Kibre teslim olmayan cesurların işi barış

Devlet Bahçeli çatışma çözümünü en iyi anlayan siyasetçi gibi duruyor.

Neden böyle düşündüğümü şöyle anlatayım.

Çok kayıplı, çok yaralayıcı bir dönemi müzakere ile gönüllü olarak sona erdirmenin yolu; yani çatışma çözümünün yöntemi ve hukukunun çerçevesi üç aşağı beş yukarı benzer olmuş pek çok ülkede.

Onlar da barışa giden yolda önce kendi korkularıyla yüzleşmişler.

Rahat olalım.

Korkmaya da kibre de gerek yok.

İlk kez bizim başımıza gelmiyor.

Ama haklısınız bana neden inanasınız?

Güney Afrika’nın tecrübesine inanabilirsiniz belki.

Güney Afrika’da Nelson Mandela, 27 yıl hapis yattıktan sonra, onu ‘suçlu’ olarak değil, ‘muhatap’ olarak görebilen bir devlet aklıyla özgürlüğüne kavuştu.

Nelson Mandela için hapishane yalnızca bir tecrit mekanı değil; aynı zamanda barışın ve demokratik dönüşümün laboratuvarıydı.

Mandela 1986’dan 1990’a kadar geçen dönemde, apartheid rejimi ile doğrudan ve gizli görüşmeler yürüttü; riskler büyüktü ancak onun sabrı da tükenmedi.

İlk temaslar 1986’da başladı.

Mandela, hapishanede Adalet Bakanı Kobie Coetsee ile buluştu.

Bu görüşmeler, hükümet ile Afrika Ulusal Kongresi (ANC) arasındaki müzakerelerin temelini attı.
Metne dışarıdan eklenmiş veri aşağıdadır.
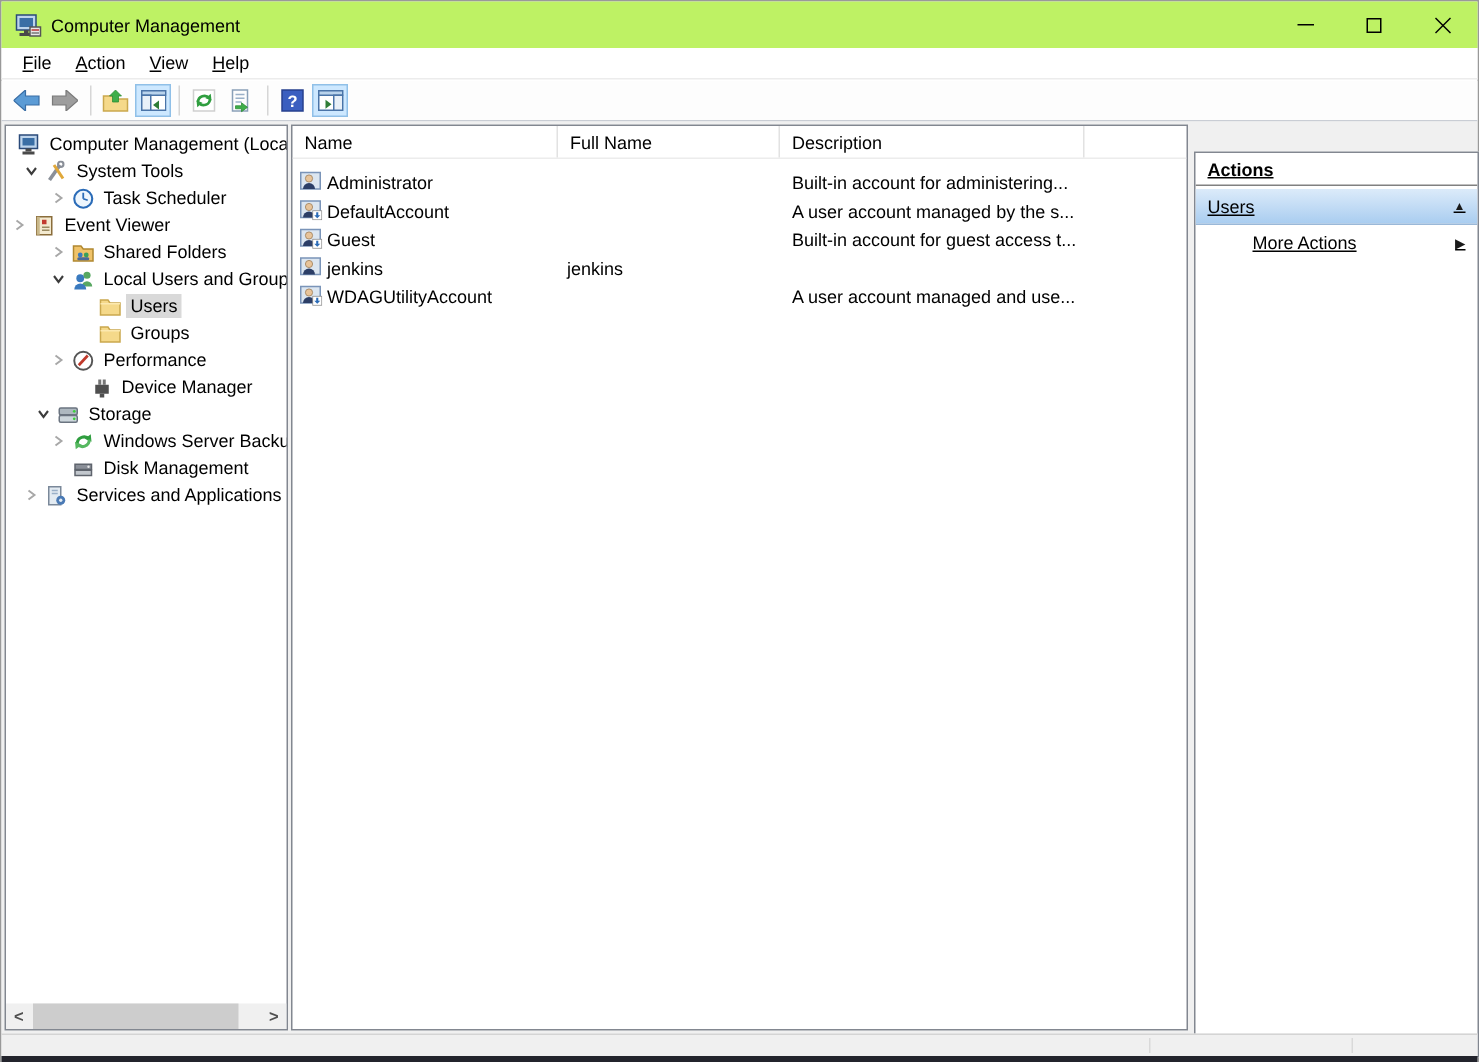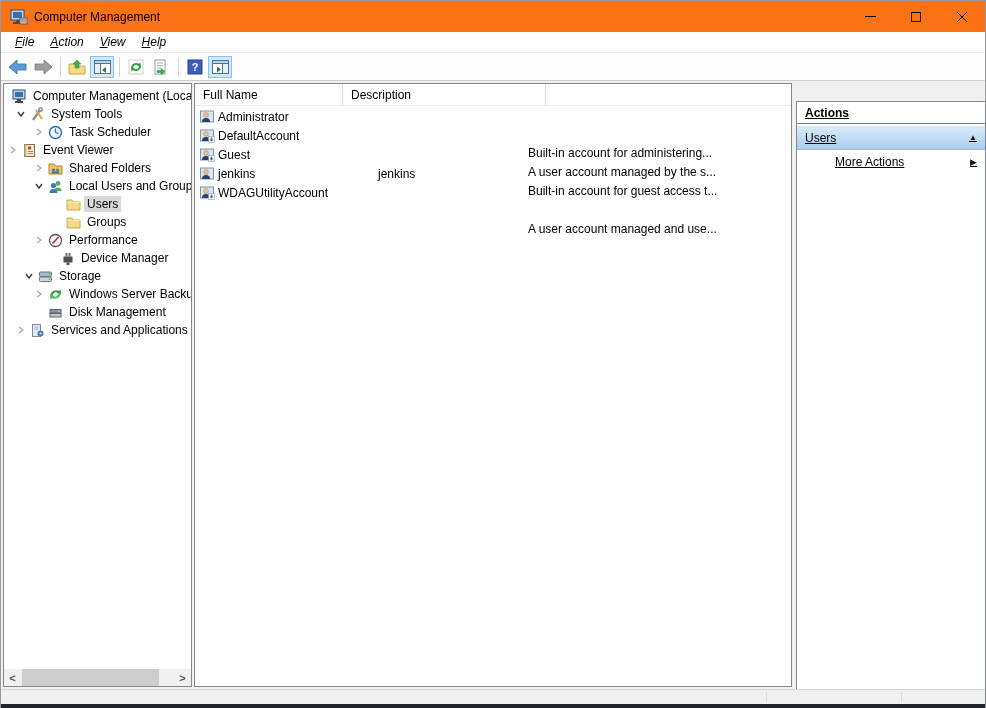--- a/index.html
+++ b/index.html
@@ -9,7 +9,7 @@
     border-left:1px solid #999; border-right:1px solid #999; border-top:1px solid #999; }
 
   
-  .titlebar { position:absolute; top:0; left:0; right:0; height:31px; background:#f97316;
+  .titlebar { position:absolute; top:0; left:0; right:0; height:31px; background:#bef264;
     display:flex; align-items:center; }
   .titlebar .appicon { margin-left:9px; width:18px; height:18px; }
   .titlebar .title { margin-left:6px; font-size:12px; }

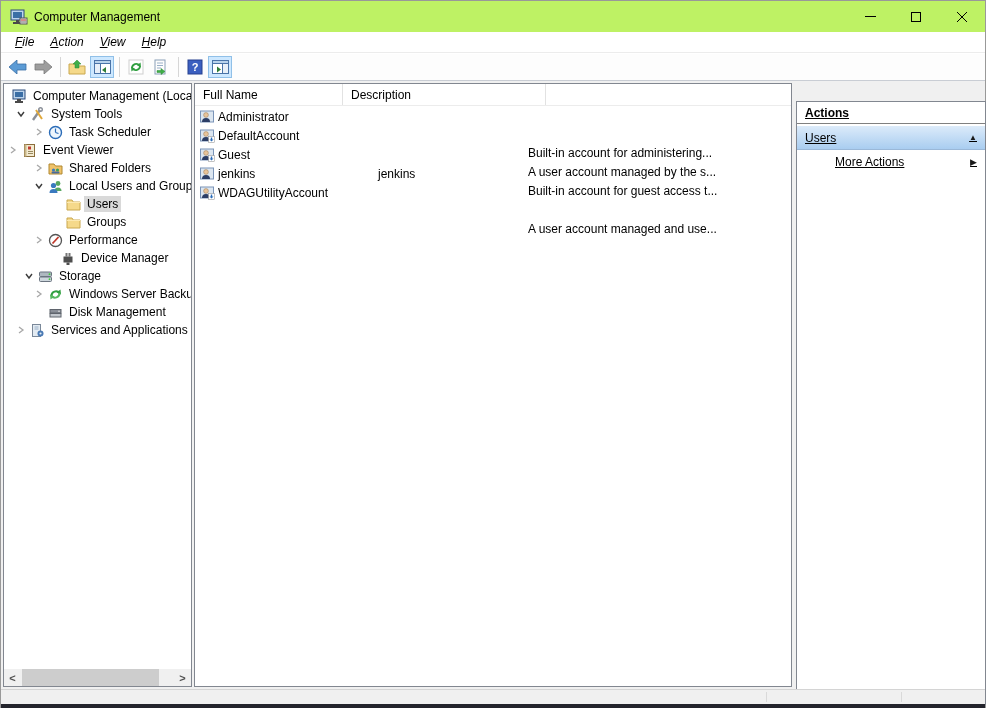--- a/index.html
+++ b/index.html
@@ -21,7 +21,7 @@
   
   .menubar { position:absolute; top:31px; left:0; right:0; height:21px; background:#fff;
     display:flex; align-items:center; padding-left:6px; border-bottom:1px solid #ececec; }
-  .menu-item { display:inline-block; padding:2px 8px;font-style:italic; }
+  .menu-item { display:inline-block; padding:2px 8px; }
   .menu-item::first-letter { text-decoration:underline; }
 
   

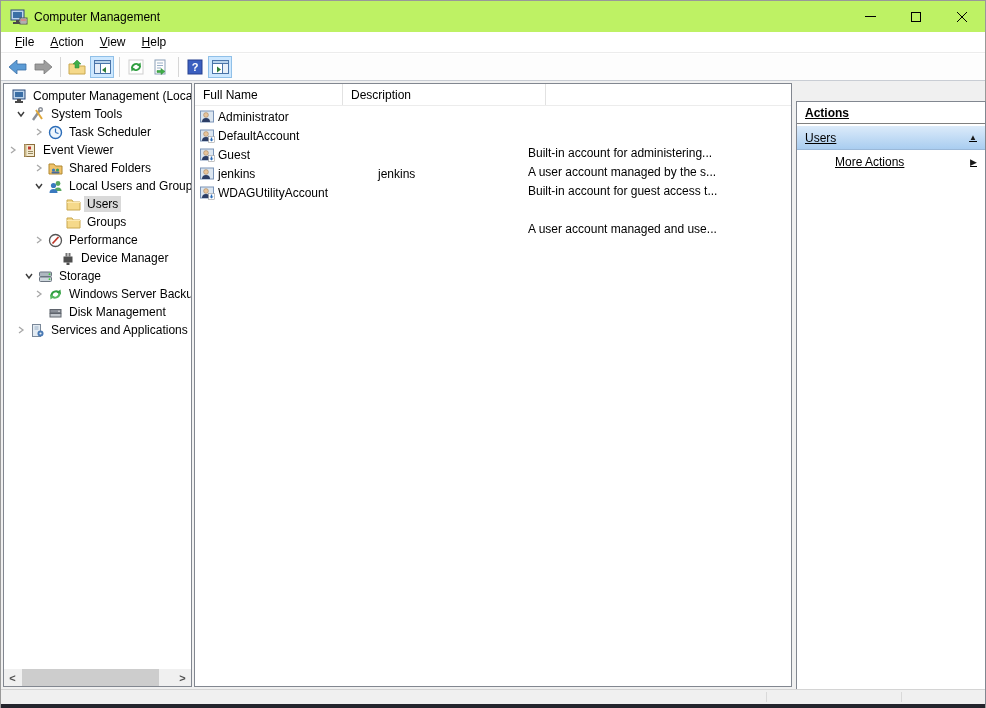--- a/index.html
+++ b/index.html
@@ -410,6 +410,7 @@
 
     <div class="pane pane-mid">
       <div class="lheader">
+        <div class="hcell" style="width:177px">Name</div>
         <div class="hcell" style="width:148px">Full Name</div>
         <div class="hcell" style="width:203px">Description</div>
       </div>

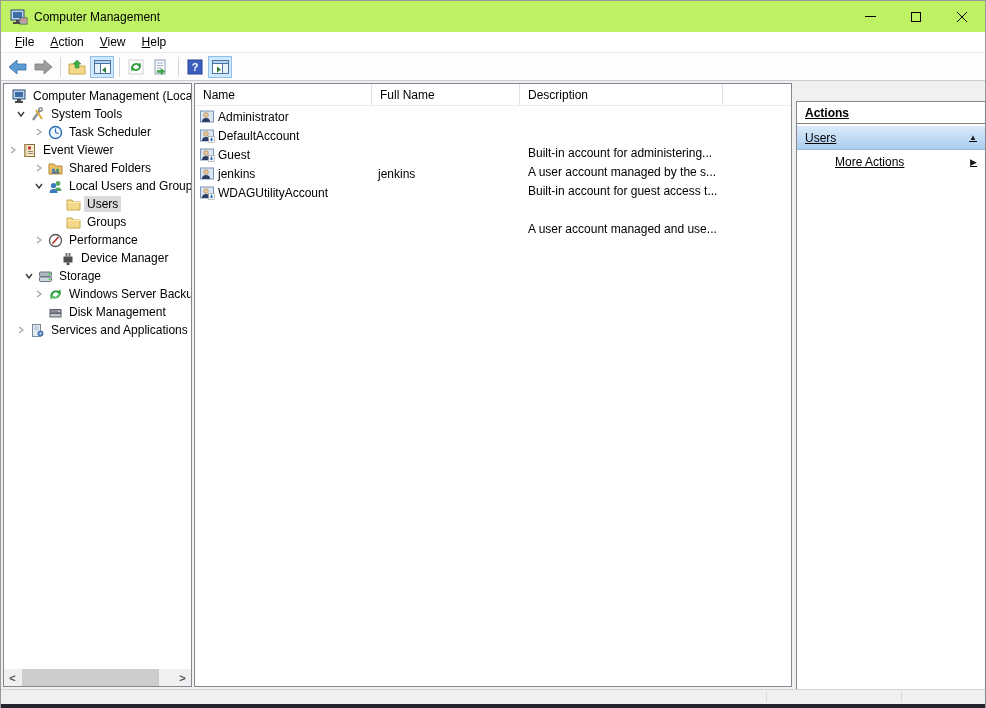--- a/index.html
+++ b/index.html
@@ -60,7 +60,7 @@
   .hcell { height:100%; display:flex; align-items:center; padding-left:8px;
     border-right:1px solid #e2e2e2; }
   .lbody { padding-top:4px; }
-  .lrow { display:flex; height:19px; align-items:flex-start; }
+  .lrow { display:flex; height:19px; align-items:flex-end; }
   .uicon { width:16px; height:15px; margin-left:5px; flex:0 0 16px; }
   .cell { white-space:nowrap; overflow:hidden; }
   .c-name { width:154px; padding-left:2px; }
Mandela’nın stratejisi açıktı: Özgürlüğünü kazanmak değil, halkına kalıcı barışı ve demokratik bir geçişi sağlamak.

Görüşmelerde Güney Afrika Ulusal İstihbarat Servisi’nin ve kilise liderlerinin desteği kritik bir rol oynadı.

Önce herkes sessiz bir diplomasi yürütüyordu.

1989’da F. W. de Klerk’in devlet başkanı olması süreci hızlandırdı.

De Klerk, apartheid sistemini yavaş da olsa çözüme taşımaya niyetliydi.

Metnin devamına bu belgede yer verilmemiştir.